(Web document revisions)
◇ ◇ ◇ ◇ ◇

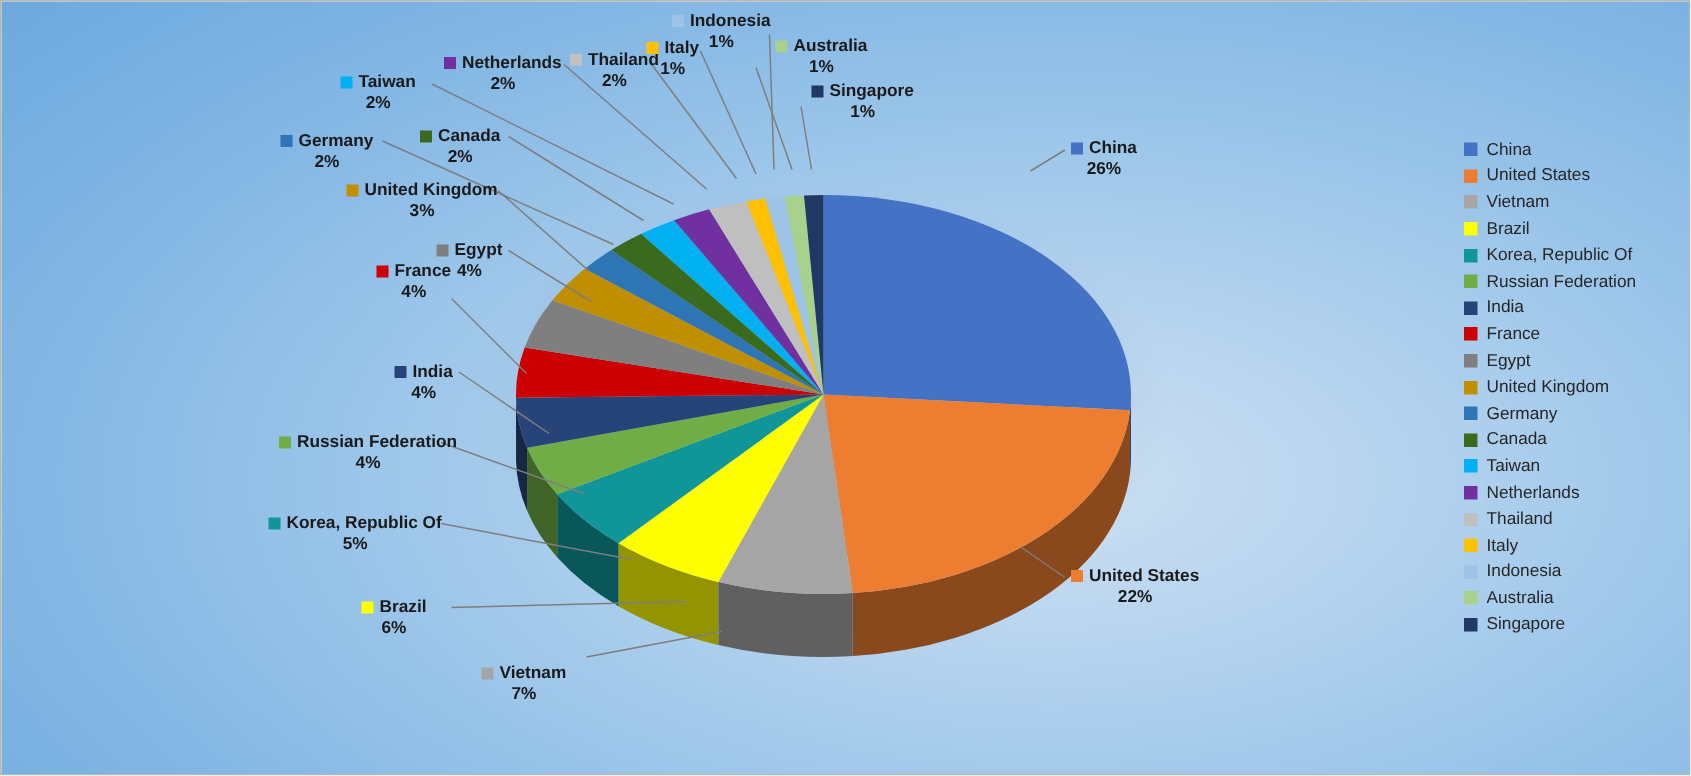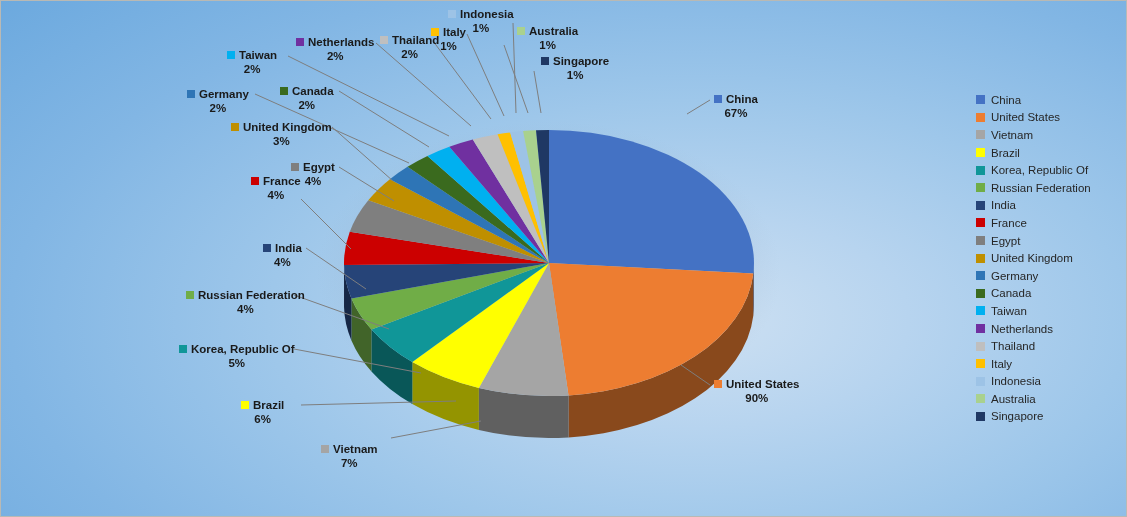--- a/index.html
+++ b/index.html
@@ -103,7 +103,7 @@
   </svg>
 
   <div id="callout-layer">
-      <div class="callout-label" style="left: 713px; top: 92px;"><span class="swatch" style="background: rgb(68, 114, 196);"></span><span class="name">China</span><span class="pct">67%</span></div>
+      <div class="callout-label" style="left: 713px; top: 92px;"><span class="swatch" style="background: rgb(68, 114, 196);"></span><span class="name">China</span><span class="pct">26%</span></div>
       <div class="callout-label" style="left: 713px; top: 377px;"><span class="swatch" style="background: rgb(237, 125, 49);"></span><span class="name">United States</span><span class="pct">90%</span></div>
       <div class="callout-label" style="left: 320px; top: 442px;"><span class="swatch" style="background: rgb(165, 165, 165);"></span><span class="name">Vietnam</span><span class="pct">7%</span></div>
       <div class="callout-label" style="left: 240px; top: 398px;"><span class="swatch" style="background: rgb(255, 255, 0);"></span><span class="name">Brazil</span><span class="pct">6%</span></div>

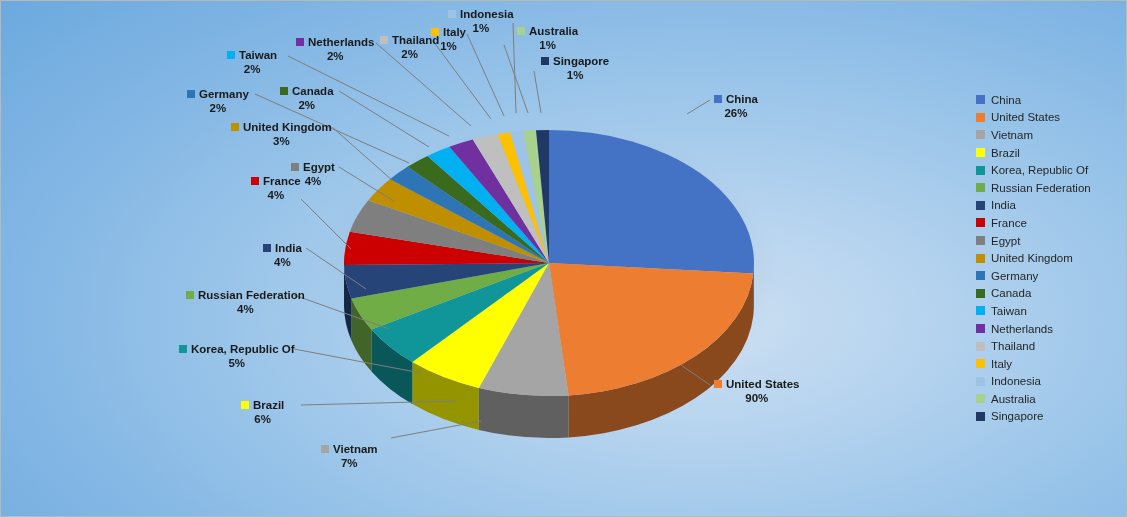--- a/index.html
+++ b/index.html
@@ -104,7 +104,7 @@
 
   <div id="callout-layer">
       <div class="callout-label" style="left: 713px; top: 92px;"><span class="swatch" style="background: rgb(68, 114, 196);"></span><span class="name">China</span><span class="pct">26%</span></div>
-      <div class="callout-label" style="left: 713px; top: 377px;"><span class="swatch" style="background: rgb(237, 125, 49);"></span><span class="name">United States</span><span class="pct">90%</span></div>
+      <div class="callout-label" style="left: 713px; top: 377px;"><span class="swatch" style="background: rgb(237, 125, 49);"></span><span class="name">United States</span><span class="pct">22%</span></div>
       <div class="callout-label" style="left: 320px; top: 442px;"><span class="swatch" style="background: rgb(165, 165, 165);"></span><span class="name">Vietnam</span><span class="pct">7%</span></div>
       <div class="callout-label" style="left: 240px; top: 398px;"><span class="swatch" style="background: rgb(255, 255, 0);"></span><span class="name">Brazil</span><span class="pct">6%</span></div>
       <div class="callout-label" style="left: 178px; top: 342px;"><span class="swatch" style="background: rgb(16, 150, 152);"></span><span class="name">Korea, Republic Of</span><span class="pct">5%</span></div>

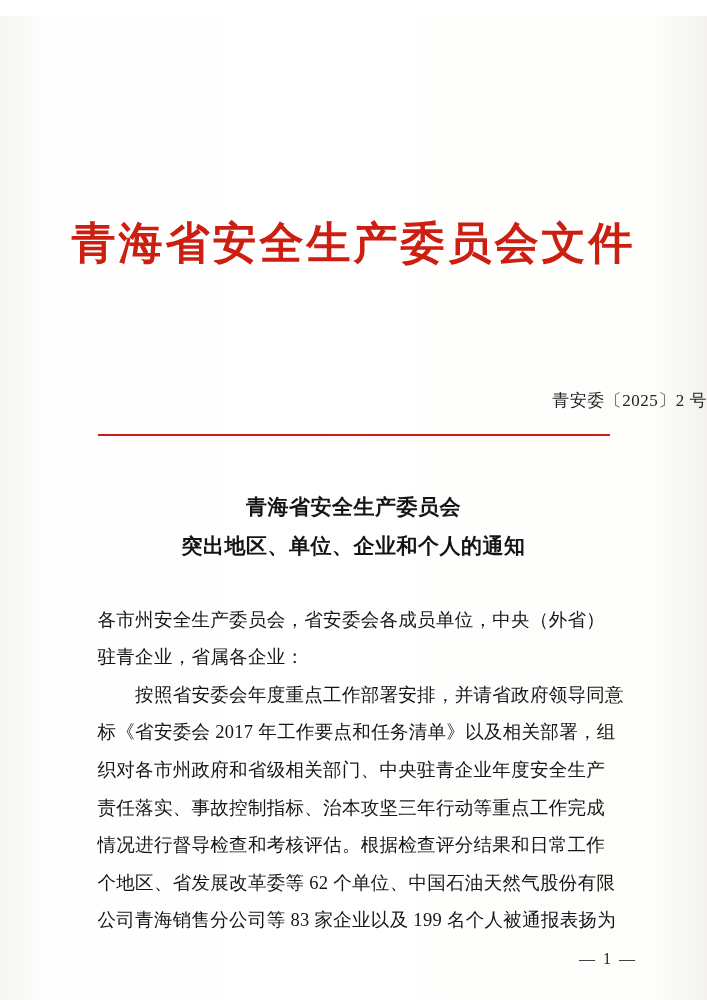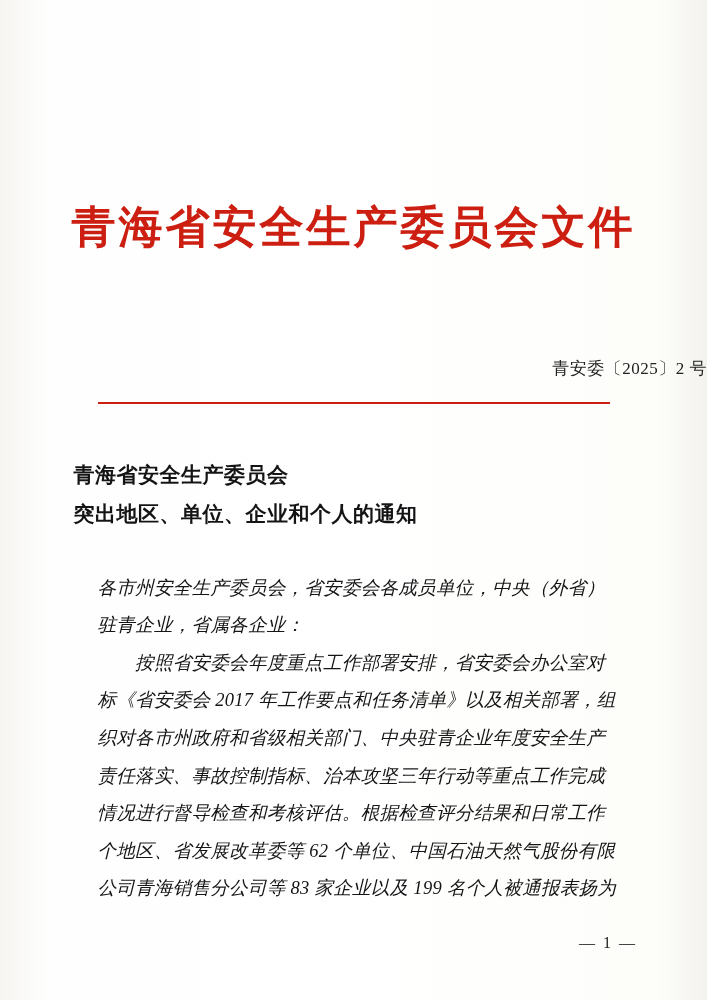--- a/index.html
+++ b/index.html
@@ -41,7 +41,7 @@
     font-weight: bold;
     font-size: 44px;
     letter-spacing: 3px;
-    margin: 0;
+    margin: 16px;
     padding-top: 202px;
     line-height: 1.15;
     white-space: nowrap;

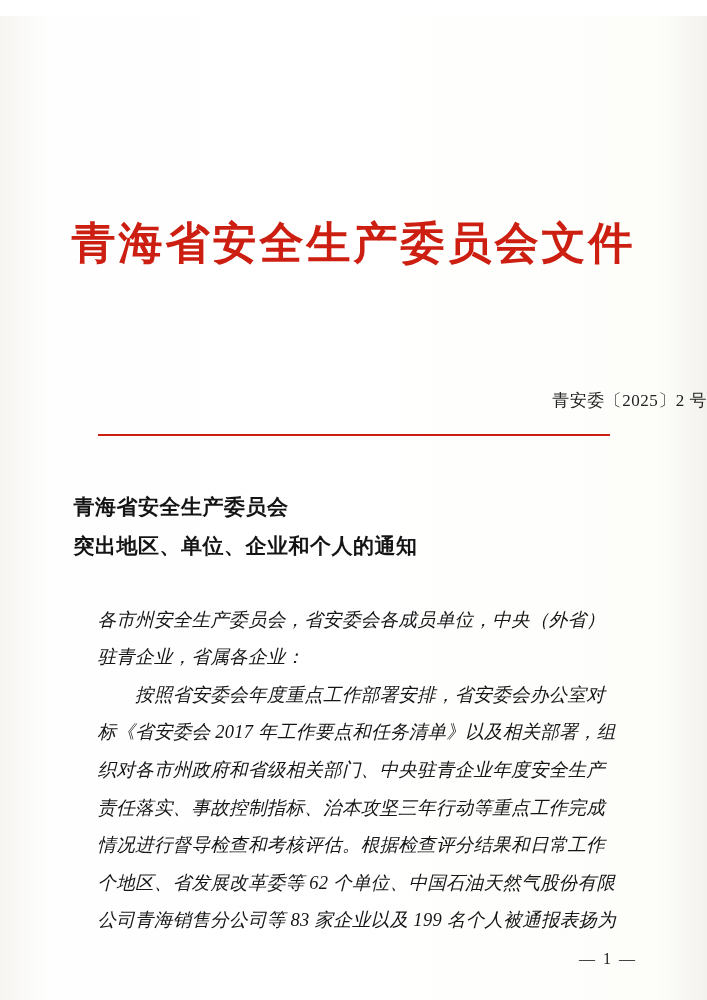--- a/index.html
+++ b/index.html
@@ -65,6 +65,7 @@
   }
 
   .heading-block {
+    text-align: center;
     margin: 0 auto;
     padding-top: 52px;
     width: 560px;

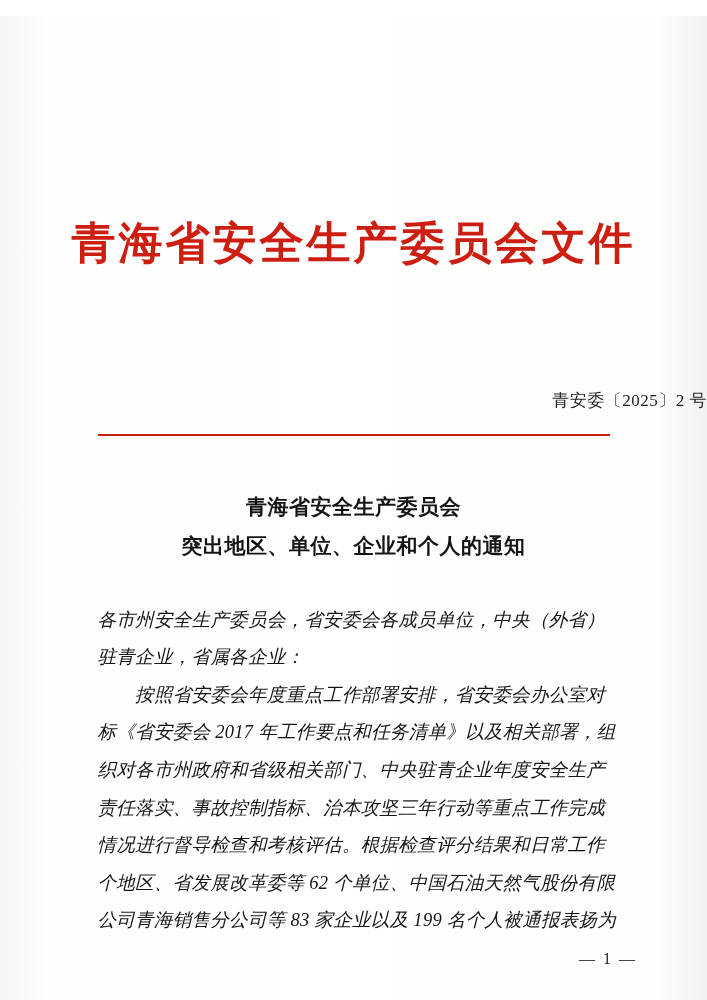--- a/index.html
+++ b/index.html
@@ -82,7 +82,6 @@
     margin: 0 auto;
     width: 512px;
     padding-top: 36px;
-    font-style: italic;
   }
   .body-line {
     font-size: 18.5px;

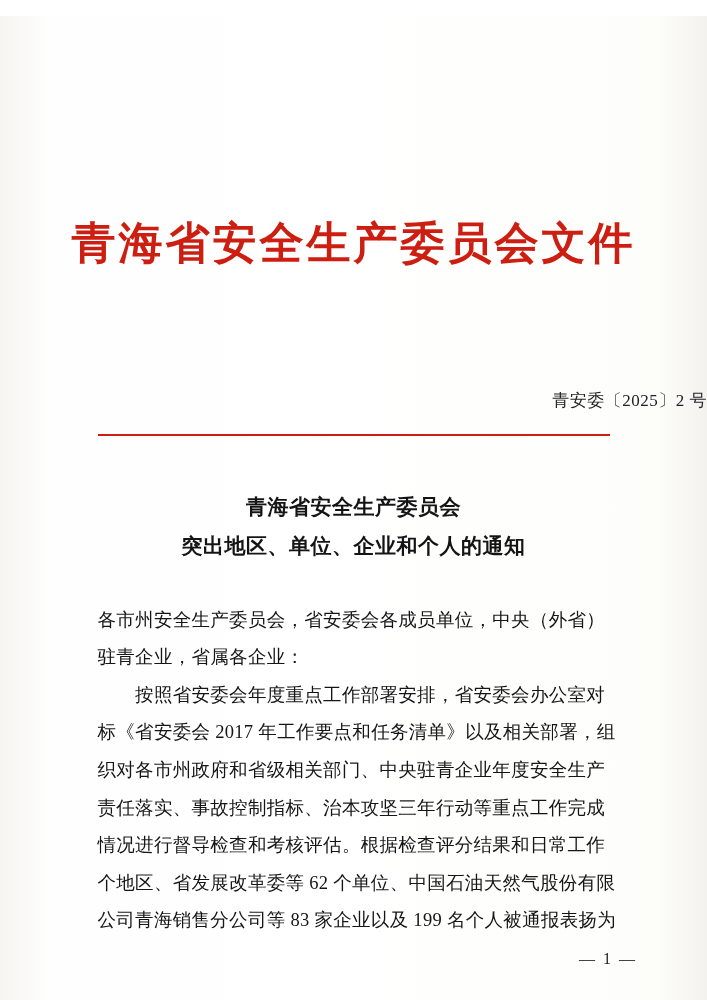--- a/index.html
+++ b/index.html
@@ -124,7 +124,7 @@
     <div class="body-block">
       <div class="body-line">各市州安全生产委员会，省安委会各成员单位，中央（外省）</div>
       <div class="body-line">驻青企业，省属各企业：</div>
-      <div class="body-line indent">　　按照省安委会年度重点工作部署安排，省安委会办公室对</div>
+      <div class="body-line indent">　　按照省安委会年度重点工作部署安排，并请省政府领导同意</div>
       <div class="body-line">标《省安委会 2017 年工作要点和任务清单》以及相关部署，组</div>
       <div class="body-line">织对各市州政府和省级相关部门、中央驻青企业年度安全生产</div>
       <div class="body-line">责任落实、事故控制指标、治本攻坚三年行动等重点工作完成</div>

◇ ◇ ◇ ◇ ◇

_TRY IT_
Restate the records word for word, omitting images.

_EXERCISE OUTPUT_
--- a/index.html
+++ b/index.html
@@ -103,7 +103,7 @@
   </svg>
 
   <div id="callout-layer">
-      <div class="callout-label" style="left: 713px; top: 92px;"><span class="swatch" style="background: rgb(68, 114, 196);"></span><span class="name">China</span><span class="pct">67%</span></div>
+      <div class="callout-label" style="left: 713px; top: 92px;"><span class="swatch" style="background: rgb(68, 114, 196);"></span><span class="name">China</span><span class="pct">26%</span></div>
       <div class="callout-label" style="left: 713px; top: 377px;"><span class="swatch" style="background: rgb(237, 125, 49);"></span><span class="name">United States</span><span class="pct">90%</span></div>
       <div class="callout-label" style="left: 320px; top: 442px;"><span class="swatch" style="background: rgb(165, 165, 165);"></span><span class="name">Vietnam</span><span class="pct">7%</span></div>
       <div class="callout-label" style="left: 240px; top: 398px;"><span class="swatch" style="background: rgb(255, 255, 0);"></span><span class="name">Brazil</span><span class="pct">6%</span></div>

--- a/index.html
+++ b/index.html
@@ -104,7 +104,7 @@
 
   <div id="callout-layer">
       <div class="callout-label" style="left: 713px; top: 92px;"><span class="swatch" style="background: rgb(68, 114, 196);"></span><span class="name">China</span><span class="pct">26%</span></div>
-      <div class="callout-label" style="left: 713px; top: 377px;"><span class="swatch" style="background: rgb(237, 125, 49);"></span><span class="name">United States</span><span class="pct">90%</span></div>
+      <div class="callout-label" style="left: 713px; top: 377px;"><span class="swatch" style="background: rgb(237, 125, 49);"></span><span class="name">United States</span><span class="pct">22%</span></div>
       <div class="callout-label" style="left: 320px; top: 442px;"><span class="swatch" style="background: rgb(165, 165, 165);"></span><span class="name">Vietnam</span><span class="pct">7%</span></div>
       <div class="callout-label" style="left: 240px; top: 398px;"><span class="swatch" style="background: rgb(255, 255, 0);"></span><span class="name">Brazil</span><span class="pct">6%</span></div>
       <div class="callout-label" style="left: 178px; top: 342px;"><span class="swatch" style="background: rgb(16, 150, 152);"></span><span class="name">Korea, Republic Of</span><span class="pct">5%</span></div>

--- a/index.html
+++ b/index.html
@@ -41,7 +41,7 @@
     font-weight: bold;
     font-size: 44px;
     letter-spacing: 3px;
-    margin: 0;
+    margin: 16px;
     padding-top: 202px;
     line-height: 1.15;
     white-space: nowrap;

--- a/index.html
+++ b/index.html
@@ -65,6 +65,7 @@
   }
 
   .heading-block {
+    text-align: center;
     margin: 0 auto;
     padding-top: 52px;
     width: 560px;

--- a/index.html
+++ b/index.html
@@ -82,7 +82,6 @@
     margin: 0 auto;
     width: 512px;
     padding-top: 36px;
-    font-style: italic;
   }
   .body-line {
     font-size: 18.5px;

--- a/index.html
+++ b/index.html
@@ -124,7 +124,7 @@
     <div class="body-block">
       <div class="body-line">各市州安全生产委员会，省安委会各成员单位，中央（外省）</div>
       <div class="body-line">驻青企业，省属各企业：</div>
-      <div class="body-line indent">　　按照省安委会年度重点工作部署安排，省安委会办公室对</div>
+      <div class="body-line indent">　　按照省安委会年度重点工作部署安排，并请省政府领导同意</div>
       <div class="body-line">标《省安委会 2017 年工作要点和任务清单》以及相关部署，组</div>
       <div class="body-line">织对各市州政府和省级相关部门、中央驻青企业年度安全生产</div>
       <div class="body-line">责任落实、事故控制指标、治本攻坚三年行动等重点工作完成</div>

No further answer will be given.